Friday, February 17, 2017

Two posters at PPoPP 2016

We got two posters accepted at PPoPP 2016, yupiii!!!

One was for "Poor Man's URCU" which we talked about on a post long ago.
http://dl.acm.org/citation.cfm?id=3019021
It's a very simple way to implement a Userspace RCU using reader-writer locks, in a lock-free way. Yes, you can use the trylock() API in reader-writer locks to build lock-free constructs, with URCU being an example.

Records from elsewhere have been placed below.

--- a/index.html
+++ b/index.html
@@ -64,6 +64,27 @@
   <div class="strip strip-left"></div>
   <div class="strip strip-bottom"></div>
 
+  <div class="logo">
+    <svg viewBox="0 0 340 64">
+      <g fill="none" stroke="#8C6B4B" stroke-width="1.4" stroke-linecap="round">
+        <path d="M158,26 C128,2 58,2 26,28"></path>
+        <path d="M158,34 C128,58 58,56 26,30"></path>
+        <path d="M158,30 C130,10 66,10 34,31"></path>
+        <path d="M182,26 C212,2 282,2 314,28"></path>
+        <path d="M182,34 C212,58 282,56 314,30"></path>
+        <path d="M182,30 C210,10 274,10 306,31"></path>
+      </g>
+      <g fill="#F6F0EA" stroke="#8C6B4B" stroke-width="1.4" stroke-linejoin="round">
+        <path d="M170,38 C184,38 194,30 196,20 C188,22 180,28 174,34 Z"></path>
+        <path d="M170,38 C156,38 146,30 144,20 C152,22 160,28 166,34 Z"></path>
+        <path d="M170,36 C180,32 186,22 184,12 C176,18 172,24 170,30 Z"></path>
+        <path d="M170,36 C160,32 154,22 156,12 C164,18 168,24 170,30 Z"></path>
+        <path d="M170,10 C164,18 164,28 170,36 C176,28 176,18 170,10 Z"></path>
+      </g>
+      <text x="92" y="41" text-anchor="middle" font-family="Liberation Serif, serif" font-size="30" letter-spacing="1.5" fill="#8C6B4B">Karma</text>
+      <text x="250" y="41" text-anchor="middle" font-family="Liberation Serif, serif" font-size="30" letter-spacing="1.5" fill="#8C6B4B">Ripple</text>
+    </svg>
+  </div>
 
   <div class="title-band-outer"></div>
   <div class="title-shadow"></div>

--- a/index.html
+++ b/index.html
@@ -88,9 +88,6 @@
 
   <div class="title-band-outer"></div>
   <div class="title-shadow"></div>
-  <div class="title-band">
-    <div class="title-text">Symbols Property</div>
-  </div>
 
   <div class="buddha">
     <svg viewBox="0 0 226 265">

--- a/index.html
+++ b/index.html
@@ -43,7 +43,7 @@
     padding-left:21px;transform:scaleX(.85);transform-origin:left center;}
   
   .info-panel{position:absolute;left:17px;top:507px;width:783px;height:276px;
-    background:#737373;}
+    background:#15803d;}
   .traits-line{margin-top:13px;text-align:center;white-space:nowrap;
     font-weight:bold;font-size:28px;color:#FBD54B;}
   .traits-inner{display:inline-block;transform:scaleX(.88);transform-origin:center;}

The other one was the Turn Queue, the world's fastest (so far) wait-free linearizable MPMC queue with wait-free memory reclamation, which we talked about on a post a couple months ago.
http://dl.acm.org/citation.cfm?id=3019022
The full paper is called "A Wait-Free Queue with Wait-Free Memory Reclamation" and you can get a draft here if you want to.

Tuesday, February 7, 2017

Cliff Click - A JVM Does That ???

There are a few people that are really knowleadgeable about Java, and Cliff Click is certainly one of them. One of his latest talks was at Devoxx and it's named "A JVM Does That???". Youtube link below.




This talk is so rich with content that it's hard to explain what it is about, so I'm just going to mention my favorite parts, but please watch it all if you haven't done so yet.

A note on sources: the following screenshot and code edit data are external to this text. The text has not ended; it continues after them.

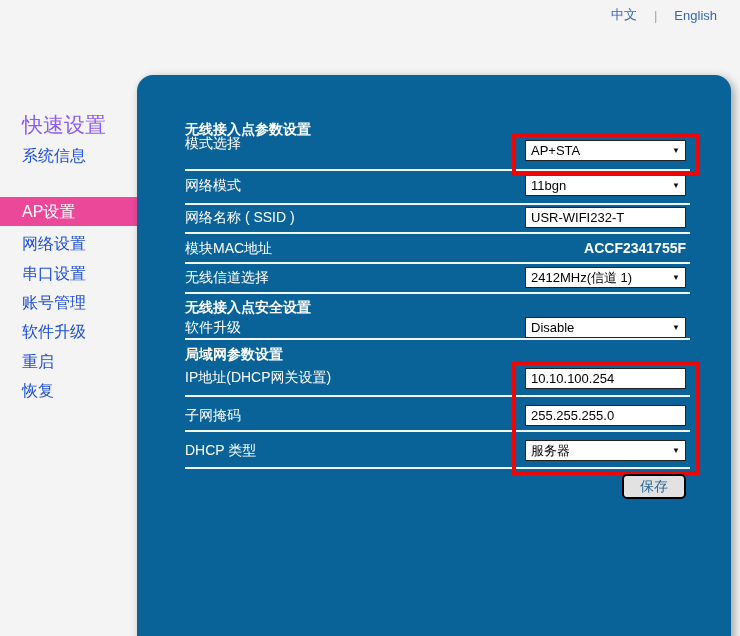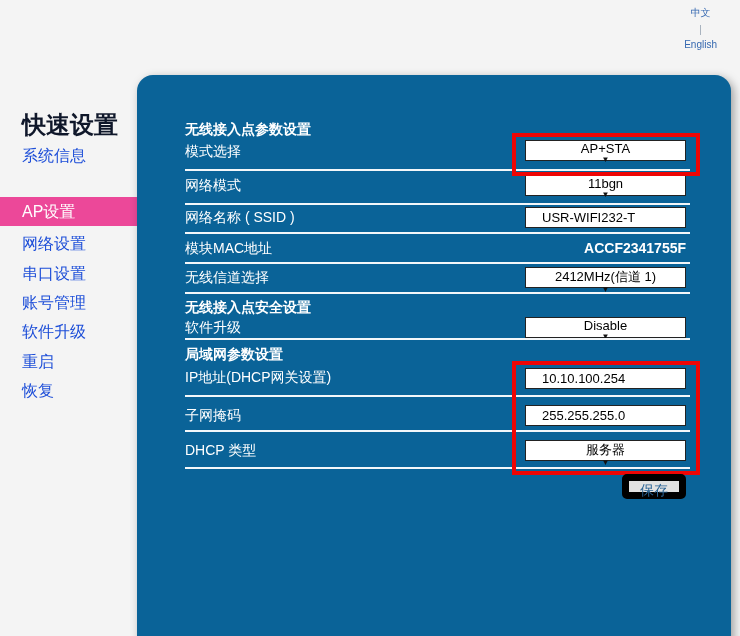--- a/index.html
+++ b/index.html
@@ -9,7 +9,7 @@
     font-family:"Liberation Sans","DejaVu Sans",sans-serif;
   }
   
-  .top-links{position:absolute;top:6px;right:23px;font-size:10px;display:flex;gap:4px;align-items:center;flex-direction:column;}
+  .top-links{position:absolute;top:6px;right:23px;font-size:13px;display:flex;gap:17px;align-items:center;}
   .lang{color:#3568b0;cursor:pointer;text-decoration:none;}
   .lang-sep{color:#9aa7b5;}
 

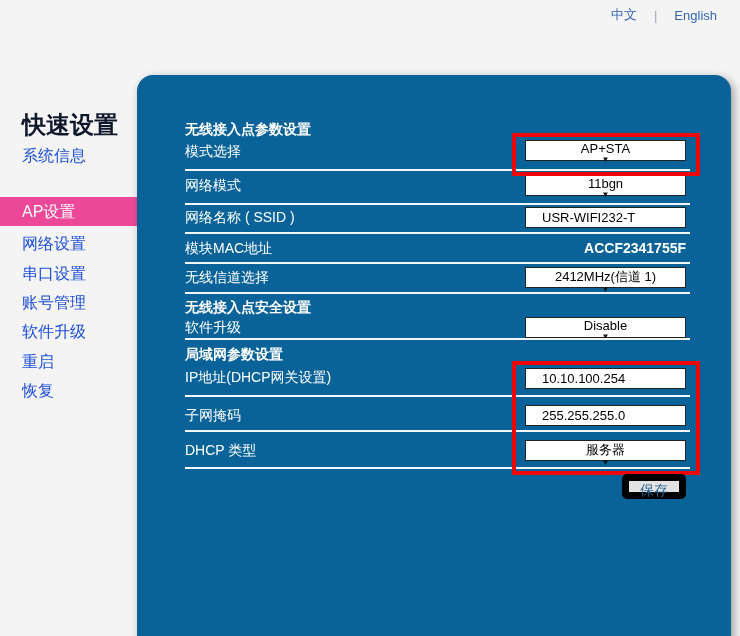--- a/index.html
+++ b/index.html
@@ -20,7 +20,7 @@
     padding-left:22px;box-sizing:border-box;
     font-size:16px;color:#1d4ed8;cursor:pointer;white-space:nowrap;
   }
-  .side-item.bold-first{font-weight:bold;font-size:24px;color:#0f172a;}
+  .side-item.bold-first{font-weight:normal;font-size:21px;color:#8b5cf6;}
   .side-item.sel{background:#ec4899;color:#ffffff;}
 
   

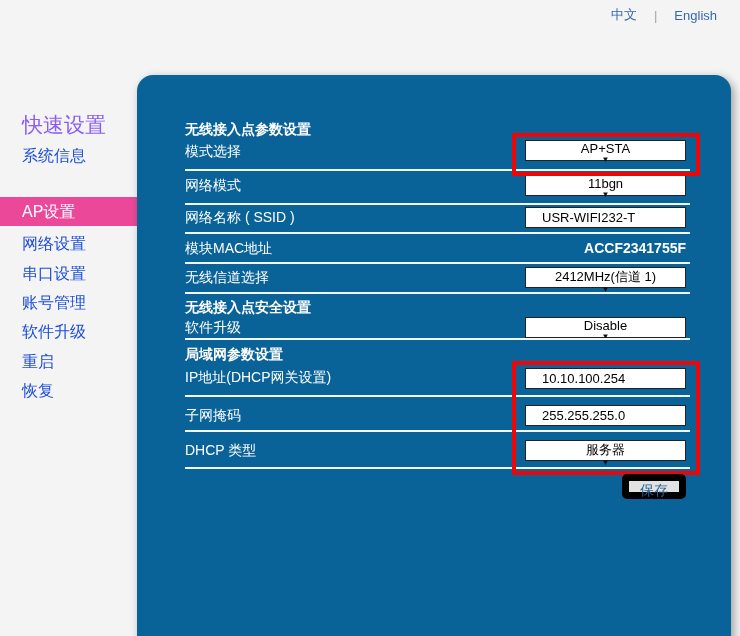--- a/index.html
+++ b/index.html
@@ -80,7 +80,7 @@
 
   <div class="sec-title" style="top:46px">无线接入点参数设置</div>
 
-  <div class="lbl" style="top:68px">模式选择</div>
+  <div class="lbl" style="top:60px">模式选择</div>
   <div class="ctrl sel-box" style="top:65px">
     <span>AP+STA</span>
     <span class="arr">▼</span>

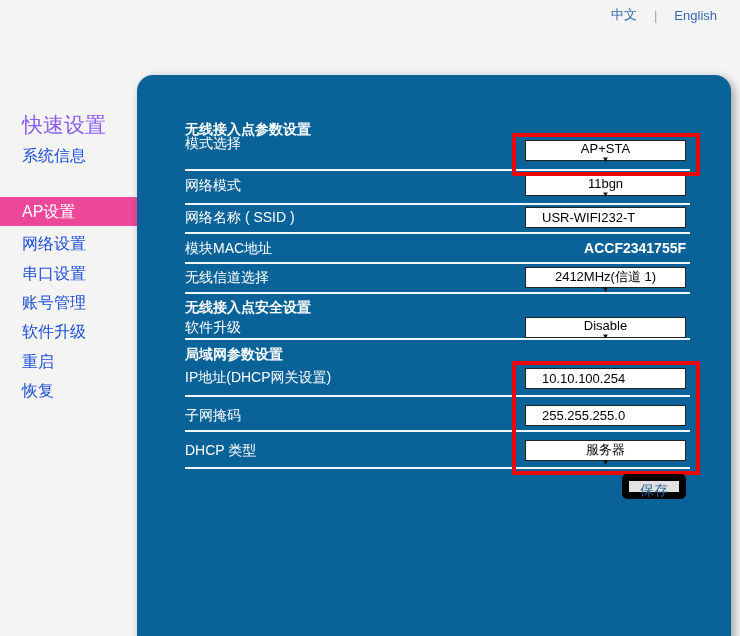--- a/index.html
+++ b/index.html
@@ -38,7 +38,7 @@
     position:absolute;left:388px;width:161px;height:21px;box-sizing:border-box;
     background:#ffffff;border:1px solid #222222;font-size:13px;color:#000000;
   }
-  .sel-box{display:flex;align-items:center;justify-content:space-between;padding:0 5px;cursor:pointer;flex-direction:column;}
+  .sel-box{display:flex;align-items:center;justify-content:space-between;padding:0 5px;cursor:pointer;}
   .sel-box .arr{font-size:8px;color:#111;line-height:1;}
   input.ctrl{padding:0 16px;font-family:"Liberation Sans","DejaVu Sans",sans-serif;outline:none;}
 

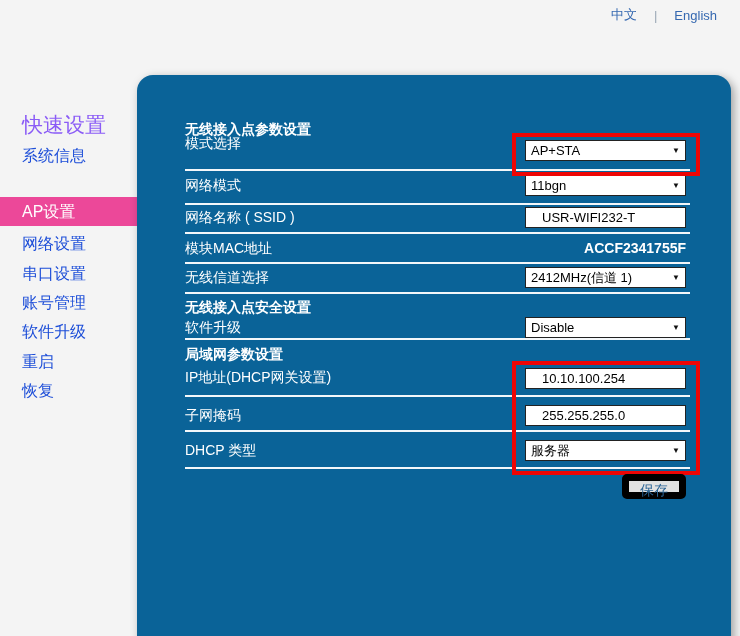--- a/index.html
+++ b/index.html
@@ -40,7 +40,7 @@
   }
   .sel-box{display:flex;align-items:center;justify-content:space-between;padding:0 5px;cursor:pointer;}
   .sel-box .arr{font-size:8px;color:#111;line-height:1;}
-  input.ctrl{padding:0 16px;font-family:"Liberation Sans","DejaVu Sans",sans-serif;outline:none;}
+  input.ctrl{padding:0 5px;font-family:"Liberation Sans","DejaVu Sans",sans-serif;outline:none;}
 
   .mac-val{position:absolute;right:45px;color:#ffffff;font-weight:bold;font-size:14px;}
 

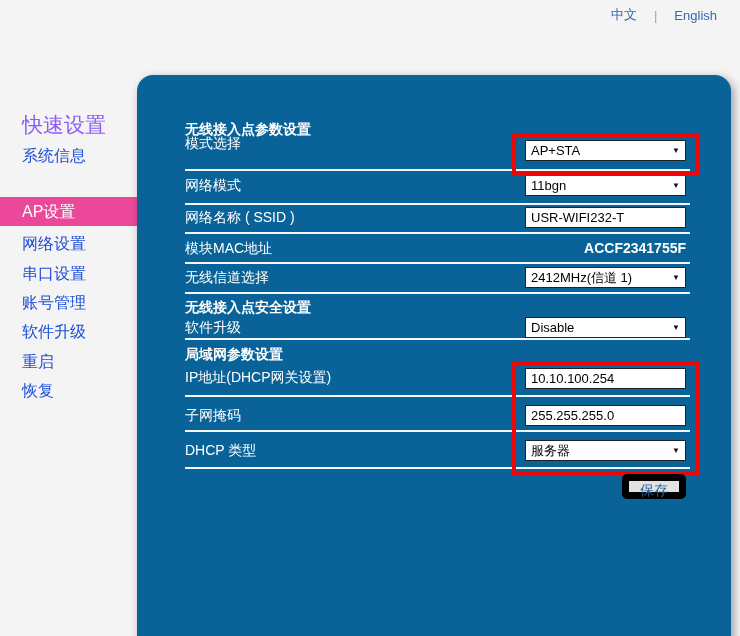--- a/index.html
+++ b/index.html
@@ -50,7 +50,7 @@
 
   .save-btn{
     position:absolute;top:399px;right:45px;width:64px;height:25px;
-    background:#e2e2e2;border:7px solid #000000;border-radius:5px;
+    background:#e2e2e2;border:2px solid #000000;border-radius:5px;
     color:#2a6496;font-size:14px;cursor:pointer;
     font-family:"Liberation Sans","DejaVu Sans",sans-serif;
   }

The explanation on the endless loop of GC cycles when have a cache (data structure) near the limit is just divine:
https://www.youtube.com/watch?v=-vizTDSz8NU&t=24m40s

Or how about the illusion that locks are fast (and fair)
https://www.youtube.com/watch?v=-vizTDSz8NU&t=12m55s
hence the importance of starvation-free locks that I mentioned in my CppCon talk, and the reason behind Andreia and I spending some of our time coming up with new starvation-free lock algorithms like Tidex:
http://dl.acm.org/citation.cfm?id=2851171
http://concurrencyfreaks.com/2014/12/tidex-mutex.html

The part about thread priorities is a nice demonstration of why lock-free and wait-free algorithms are so important (you don't need to care about thread priorities with lock-free and wait-free):
https://www.youtube.com/watch?v=-vizTDSz8NU&t=28m10s

But my favorite is the fact that System.currentTimeMillis() has happens-before guarantees across cores on the HotSpot JVM, because this guarantee allowed us to make a blazing fast queue (which we will show in a future post):
https://www.youtube.com/watch?v=-vizTDSz8NU&t=14m22s

Learning is fun with Cliff Click!

Thursday, February 2, 2017

Nitsan Wakart on Lock-Free Queues

About a year ago Nitsan Wakart gave a very nice presentation about lock-free queues
Here is the link to vimeo:  https://vimeo.com/131688512

Nitsan works for Azul Systems and he has a blog named Psy-Lobotomy-Saw.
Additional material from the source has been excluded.